Schizophrenia Flashcards
What is the definition of schizophrenia?
A severe mental disorder characterised by disruption of cognitive and emotional functioning. It effects language, thoughts, perception and sense of self. The individual may hear voices and see visions.
What are some causes of schizophrenia?
1) genetics
2) brain damage
3) drugs and alcohol
4) childhood trauma
What is type 1 acute schizophrenia?
Obvious positive symptoms appear suddenly usually after stressful events
What is type 2 chronic schizophrenia?
The illness takes many years to form and gradual chnages of increased distrurbance and withdrawal occur. Characterised by negative symptoms.
What are the two manuals that diagnose schizophrenia?
ICD-10- produced by world health organisation and focuses on subtypes of schizophrenia
DSM-V- subtypes of schizophrenia were removed
What is the DSM-V criteria for schizophrenia?
A- need 2 or more of the following (delusions, hallucinations, disorganised speech, grossly disorganised/ catatonic behaviour, negative symptoms eg flattening/avolition)
B- since the onset of schizophrenia, one or more areas of functioning will be negatively affected eg work or interpersonal life.
C- continuous signs of disturbance will be present for 6 months or more. Symptoms from criteria a have been present for at least 1 month.
What is the meaning of positive symptoms?
This refers to excesses or symptoms that have been added to the patinet’s personality because they now have the illness of schizophrenia. These symptoms were not present when the person was healthy eg hallucinations and delusions.
What is the meaning of negative symptoms?
This refers to loss of normal functioning. The person will have a weakened ability to cope and manage everyday life. They lose the ability to do certain things eg speech poverty.
What are some positive symptoms of schizophrenia?
1) hallucinations - these can be auditory, visual, olfactory or tactile. They may see or hear things that do not actually exist.
2) delusions- they have a strong belief about something even though it’s based on mistaken and unrealistic views.
3) disorganised speech- the individual may make up random words or string random words together in a sentence that don’t make any sense.
4) catatonic behaviour- the patient have reduced reactions to environmental stimuli and can adopt rigid postures and standing completely still for long periods of time.
What are some examples of negative symptoms?
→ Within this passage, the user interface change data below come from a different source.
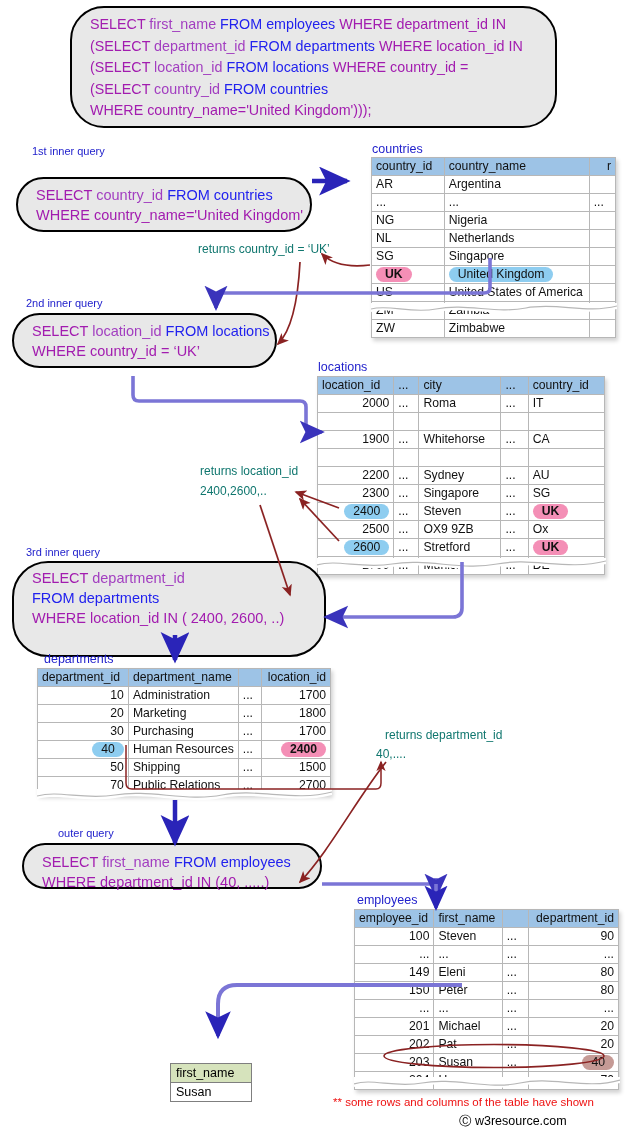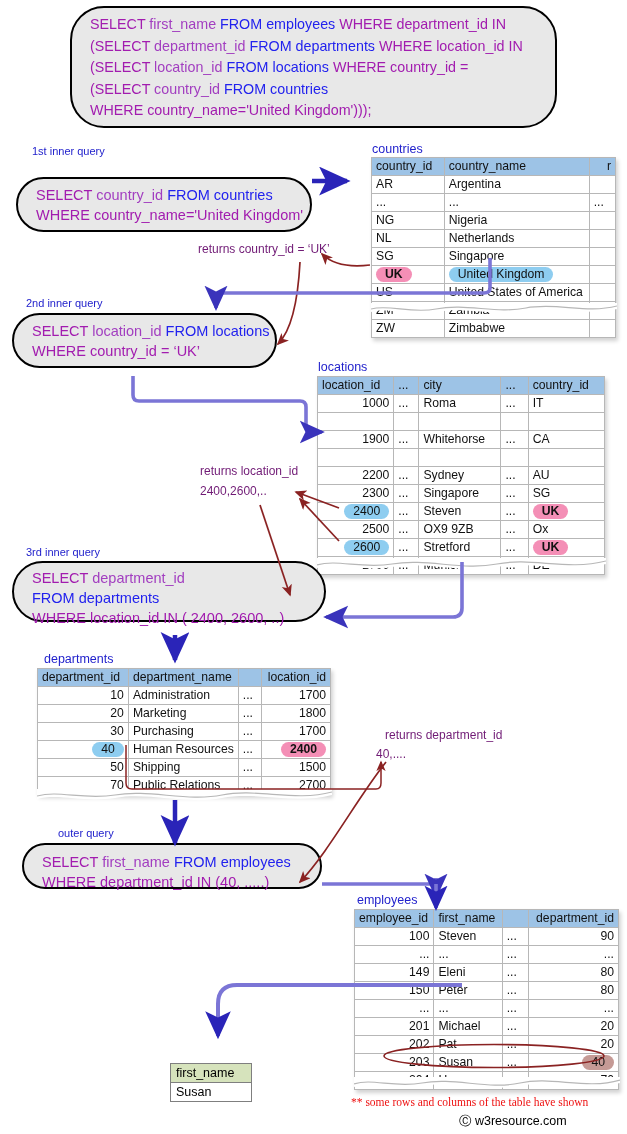--- a/index.html
+++ b/index.html
@@ -72,7 +72,7 @@
   .ret {
     position: absolute;
     font-size: 12px;
-    color: #701a75;
+    color: #0f766e;
     z-index: 6;
     white-space: nowrap;
     line-height: 17px;

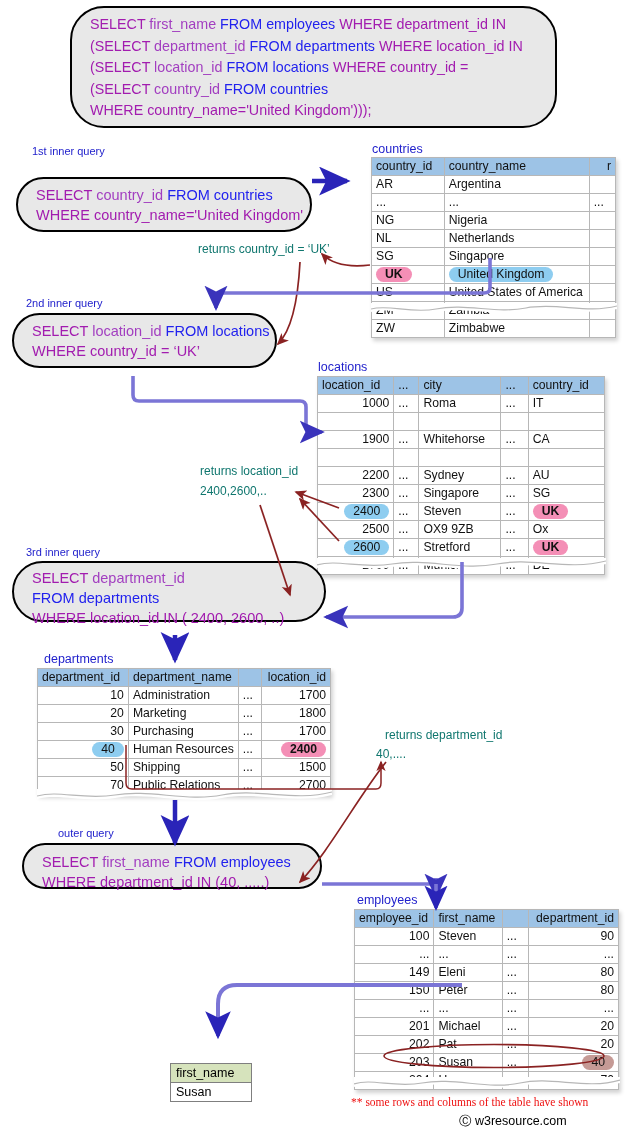--- a/index.html
+++ b/index.html
@@ -311,7 +311,7 @@
     </thead>
     <tbody>
         <tr>
-          <td class="num">1000</td>
+          <td class="num">2000</td>
           <td>...</td>
           <td>Roma</td>
           <td>...</td>

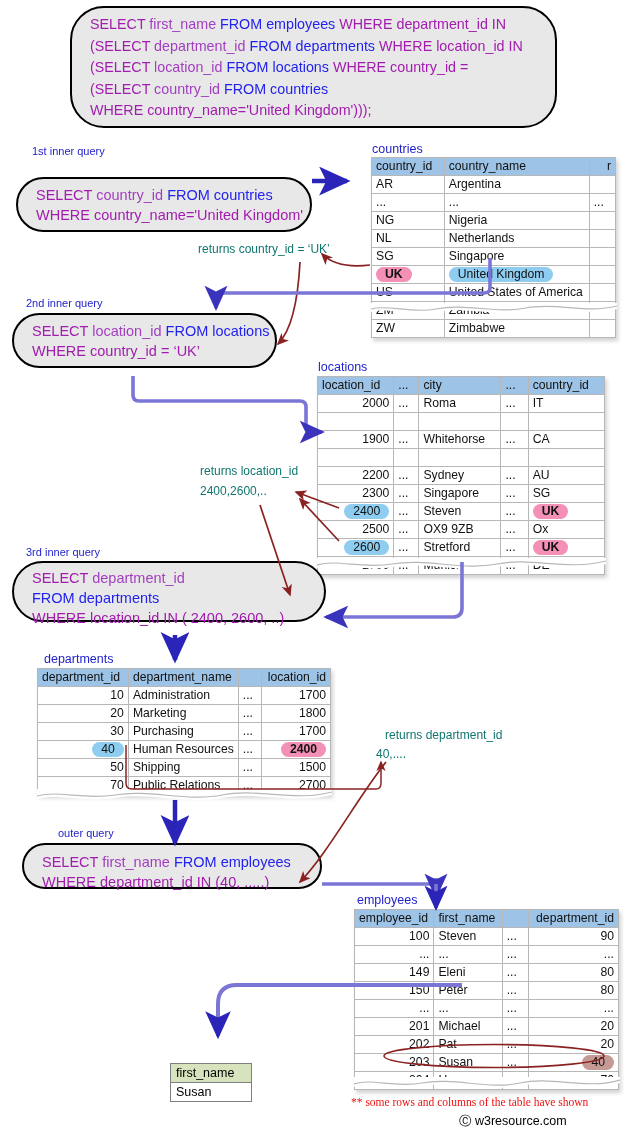--- a/index.html
+++ b/index.html
@@ -391,7 +391,7 @@
   <div class="ret" style="left:200px; top:483px;">2400,2600,..</div>
 
   <div class="caption" style="left:26px; top:546px;">3rd inner query</div>
-  <div class="qbox" style="left:12px; top:561px; width:314px; height:61px; padding-top:5px; border-radius:36px;">
+  <div class="qbox" style="left:12px; top:561px; width:314px; height:96px; padding-top:5px; border-radius:36px;">
     <div class="line"><span class="kw">SELECT </span><span class="col">department_id</span></div>
     <div class="line"><span class="from">FROM departments</span></div>
     <div class="line"><span class="whr">WHERE location_id IN ( 2400, 2600, ..)</span></div>

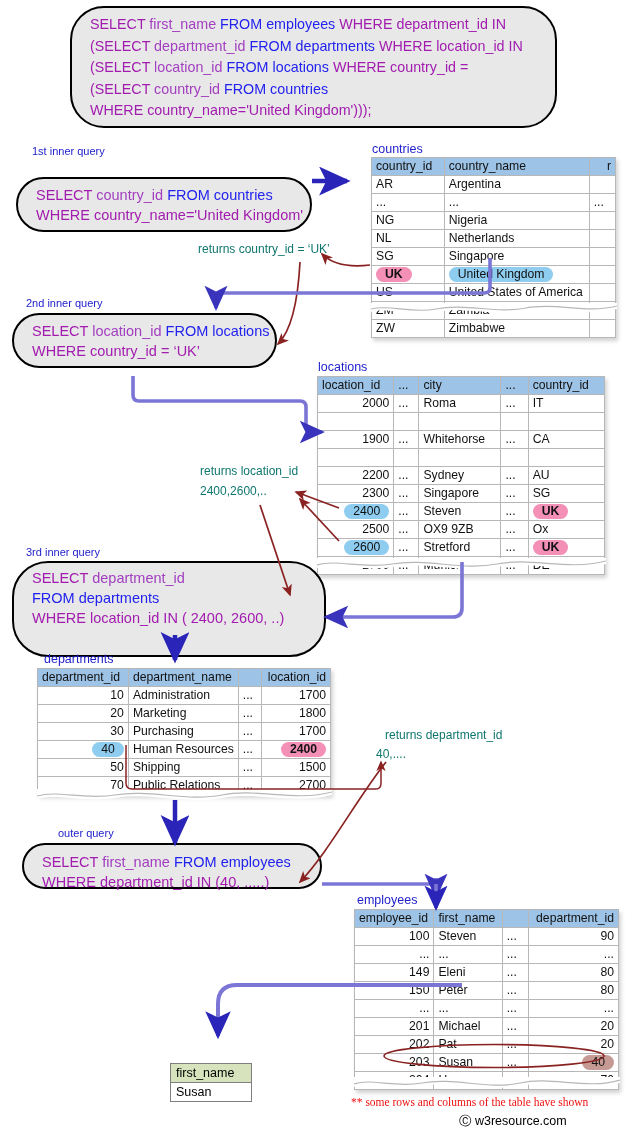--- a/index.html
+++ b/index.html
@@ -545,7 +545,7 @@
     </tbody>
   </table>
 
-  <div class="note" style="left:351px; top:1096px;font-family:Liberation Serif, serif;">** some rows and columns of the table have shown</div>
+  <div class="note" style="left:333px; top:1096px;">** some rows and columns of the table have shown</div>
   <div class="copy" style="left:459px; top:1113px;">Ⓒ w3resource.com</div>
 
 </div>

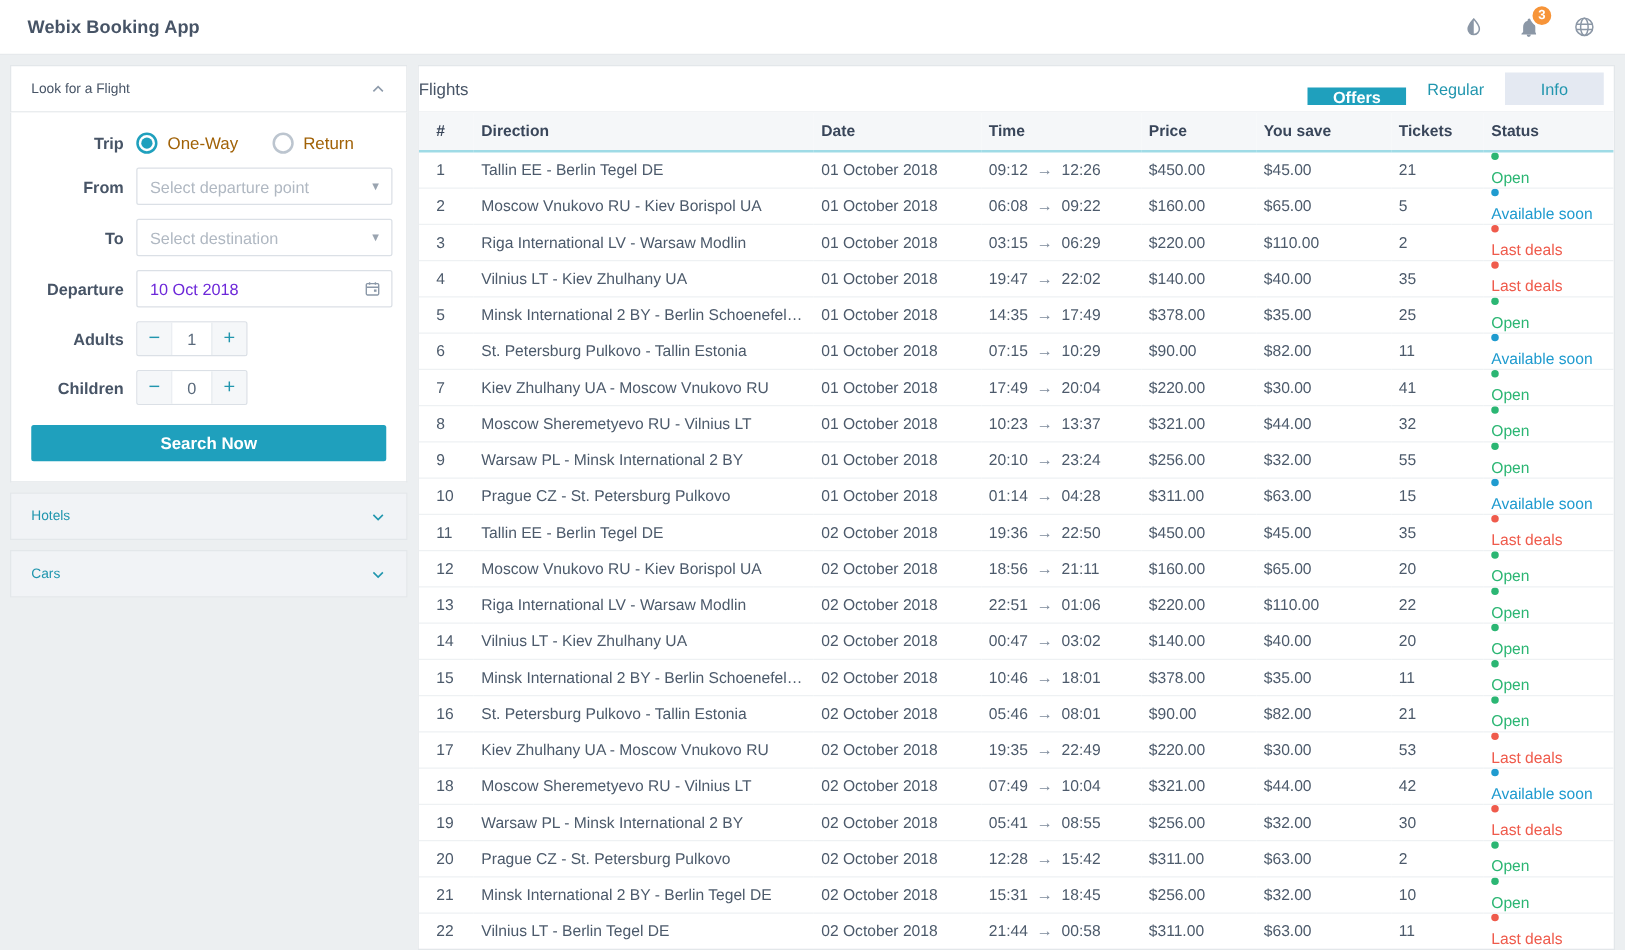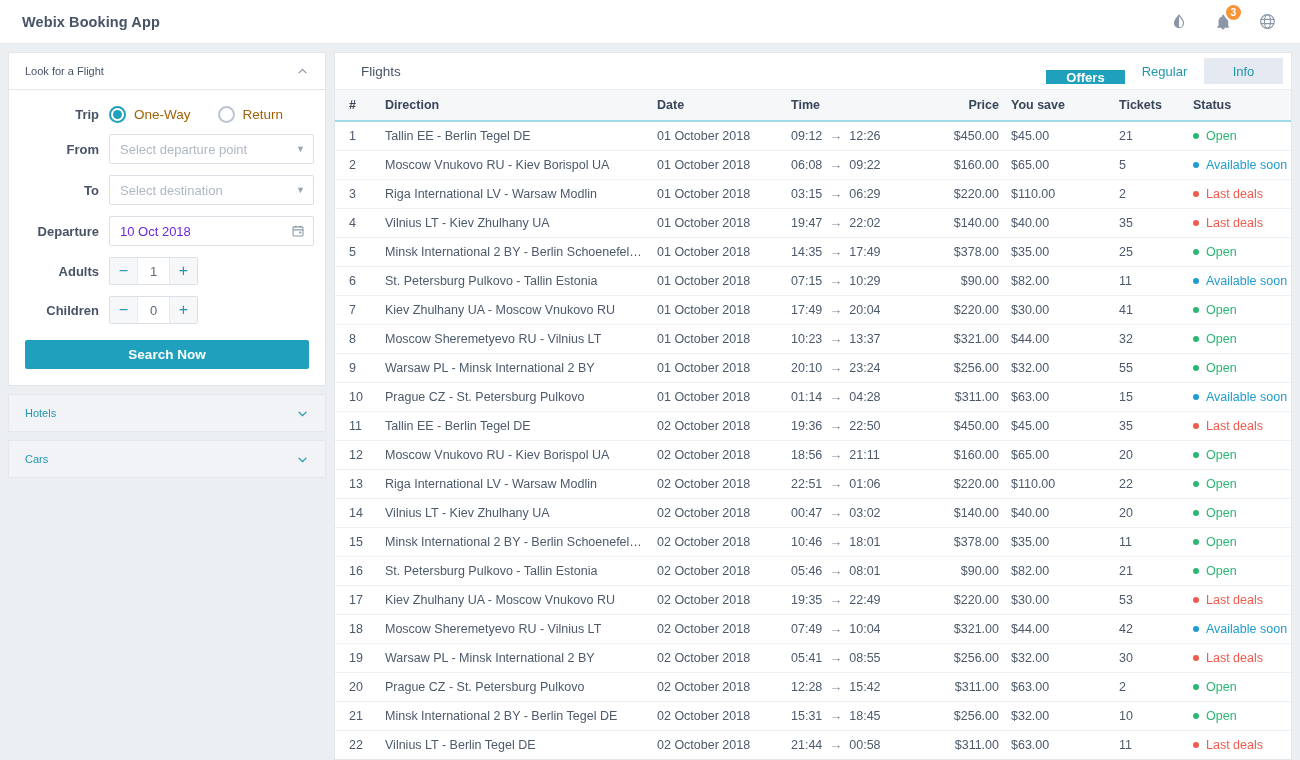--- a/index.html
+++ b/index.html
@@ -147,7 +147,7 @@
   #panel-head {
     height: 37px; flex: none;
     display: flex; align-items: center;
-    padding: 0 8px 0 26px;
+    padding: 0 8px 0 0;
     border-bottom: 1px solid #edf0f2;
   }
   #panel-title { font-size: 13.5px; color: #475466; }

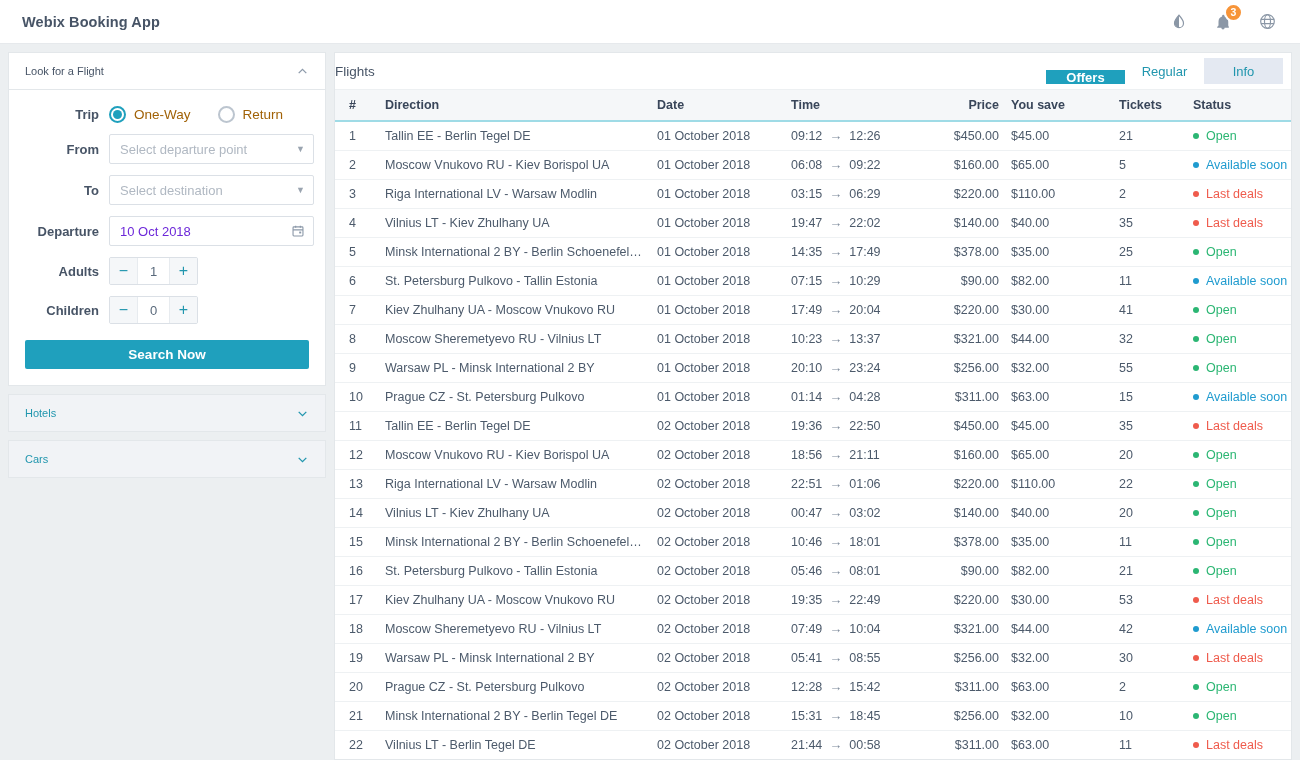--- a/index.html
+++ b/index.html
@@ -185,7 +185,7 @@
   .c-dir   { width: 272px; }
   .c-date  { width: 134px; }
   .c-time  { width: 128px; }
-  .c-price { width: 92px; text-align: right; }
+  .c-price { width: 92px; }
   .c-save  { width: 108px; }
   .c-tick  { width: 74px; }
   .c-stat  { width: auto; }

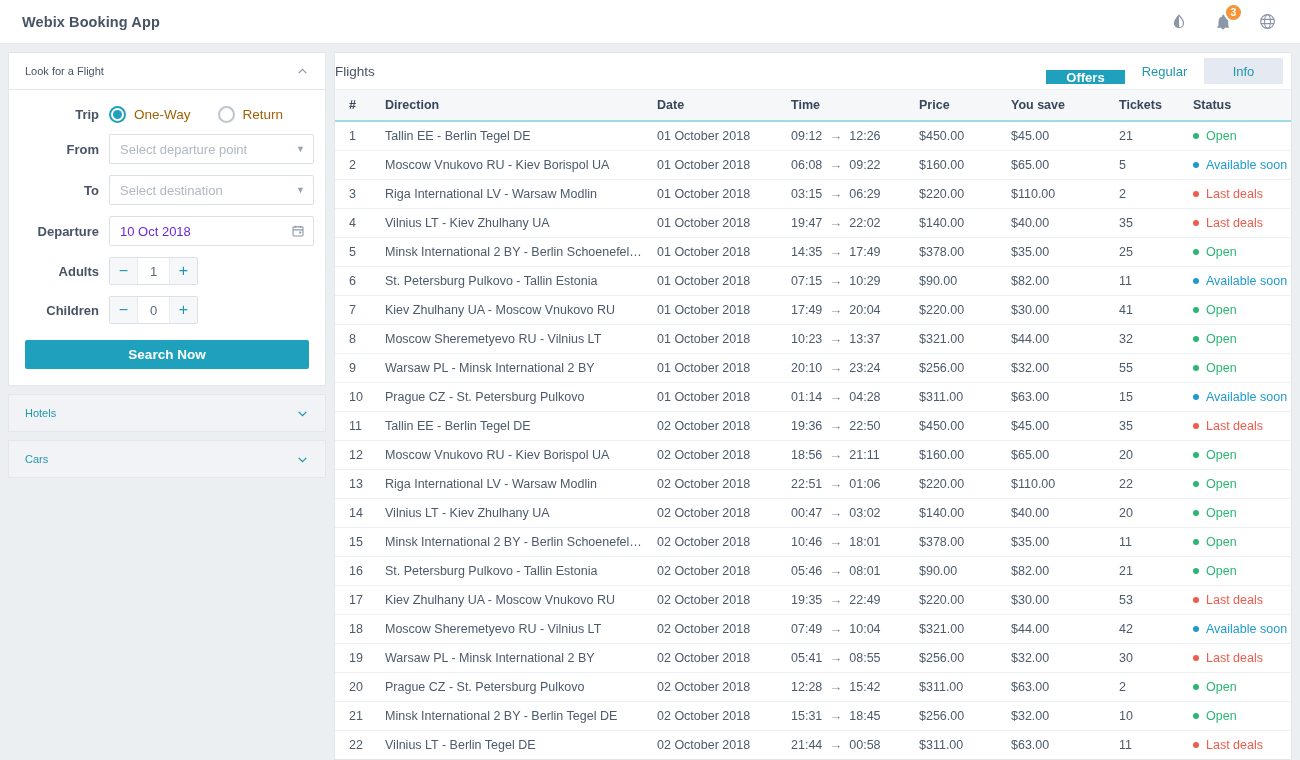--- a/index.html
+++ b/index.html
@@ -193,7 +193,7 @@
   .timecell { display: flex; align-items: center; gap: 7px; }
   .arrow { color: #7d8a9b; font-size: 13px; line-height: 1; }
 
-  .status { display: flex; align-items: center; gap: 7px; }
+  .status { display: flex; gap: 7px; flex-direction: column; }
   .sdot { width: 6px; height: 6px; border-radius: 50%; flex: none; }
 </style>
 </head>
1) speech poverty- speech is lessened in terms of fluency and patinets thinking is slow and thoughts may be blocked. Usually leads to brief replies and minimal elaboration.
2) avolition - the patient have reduced interest and motivation to complete goals and are happy sitting around doing nothing.
3) affective flattening- the patient has restricted ability to respond to emotional stimuli. They may behave inappropriately in social situations eg laugh when told bad news.
4) anhedonia- general lack of interest in almost all activities and a lack of interest in pleasurable stimuli eg interacting with others.
What is reliability in schizophrenia?
Reliability is the level of agreement on the diagnosis by different psychiatrists across time. For the classification system to be reliable, different clinicians using the same system eg the DSM-V and should arrive at the same diagnosis for the individual.
What is validity in schizophrenia?
Validity is the extent to which schizophrenia is a unique syndrome with characteristics, signs and symptoms. For the classification system to be valid, it should be meaningful and classify a real pattern of symptoms, which result from a real underlying cause.
What is co-morbidity?
This refers to the extent that two or more conditions occur simultaneously in the same individual. For example a patient with schizophrenia may also be suffering from depression. This makes validity difficult because the symptoms of the two disorders may be the same for example depression and schizophrenia both involve low levels of motivation, so which causes issues in classifying the illness as schizophrenia. This also causes reliability issues as psychologists may diagnose one condition but not the other and there may be differences in diagnosis.
Evaluation of co-morbidity?
1) The DSM ans ICD can be criticised because they lack validity. There is too much of an overlap between schizophrenia, mood disorders and OCD so it is very easy to misdiagnose patients. A second opinion from a clinician may be necessary to make a valid diagnosis.
2) research conducted by SIM found that the diagnosis of schizophrenia can be invalid and unreliable because of co-morbidity. He found that 32% of 142 hospitalised schizophrenic patients had additional mental disorders which is an issue when diagnosing the illness.
3) it has been found that schizophrenia patients have used alcohol, drugs and suffer from substance abuse before they were diagnosed with the illness making it difficult to give a reliable and valid diagnosis of schizophrenia, because some of the symptoms of the illness are the same as those who use drugs and alcohol.
What is culture bias?
Culture has an influence on diagnosis and classification of schizophrenia. Luhrmann interviewed 60 adults with schizophrenia and found that though all reported hallucinations, patients from the USA reported the most significant negative symptoms compared to India and Ghana so culture has na affect on reliability of diagnosing schizophrenia.
Davidson and Neale explain that in Asian cultures, some people are praised if they do not show that they are suffering from a psychological problem so there is less data available from these regions so there is a cultural bias.